Code Review and Quality

Overview

Multi-dimensional code review with quality gates. Every change gets reviewed before merge — no exceptions. Review covers five axes: correctness, readability, architecture, security, and performance. The standard is: "Would a staff engineer approve this diff and the verification story?"

When to Use

Before merging any PR or change
After completing a feature implementation
When another agent or model produced code you need to evaluate
When refactoring existing code
After any bug fix (review both the fix and the regression test)

The Five-Axis Review

Every review evaluates code across these dimensions:

1. Correctness

Does the code do what it claims to do?

Does it match the spec or task requirements?
Are edge cases handled (null, empty, boundary values)?
Are error paths handled (not just the happy path)?
Does it pass all tests? Are the tests actually testing the right things?
Are there off-by-one errors, race conditions, or state inconsistencies?

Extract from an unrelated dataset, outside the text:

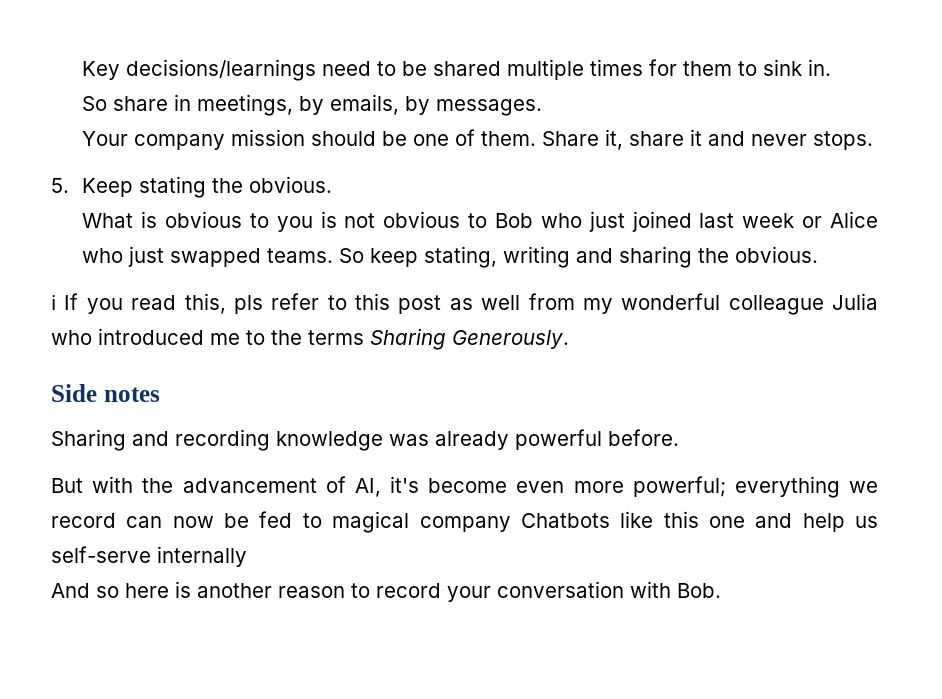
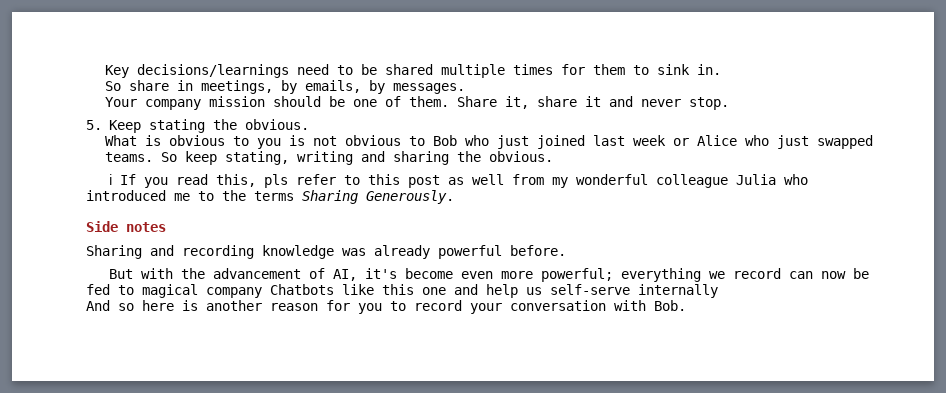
- Share it, share it and never stops.
+ Share it, share it and never stop.
- And so here is another reason to record your conversation with Bob.
+ And so here is another reason for you to record your conversation with Bob.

2. Readability & Simplicity

Can another engineer (or agent) understand this code without the author explaining it?

Are names descriptive and consistent with project conventions? (No temp, data, result without context)
Is the control flow straightforward (avoid nested ternaries, deep callbacks)?
Is the code organized logically (related code grouped, clear module boundaries)?
Are there any "clever" tricks that should be simplified?
Could this be done in fewer lines? (1000 lines where 100 suffice is a failure)
Are abstractions earning their complexity? (Don't generalize until the third use case)
Would comments help clarify non-obvious intent? (But don't comment obvious code.)
Are there dead code artifacts: no-op variables (_unused), backwards-compat shims, or // removed comments?

3. Architecture

Does the change fit the system's design?

Does it follow existing patterns or introduce a new one? If new, is it justified?
Does it maintain clean module boundaries?
Is there code duplication that should be shared?
Are dependencies flowing in the right direction (no circular dependencies)?
Is the abstraction level appropriate (not over-engineered, not too coupled)?

4. Security

Does the change introduce vulnerabilities?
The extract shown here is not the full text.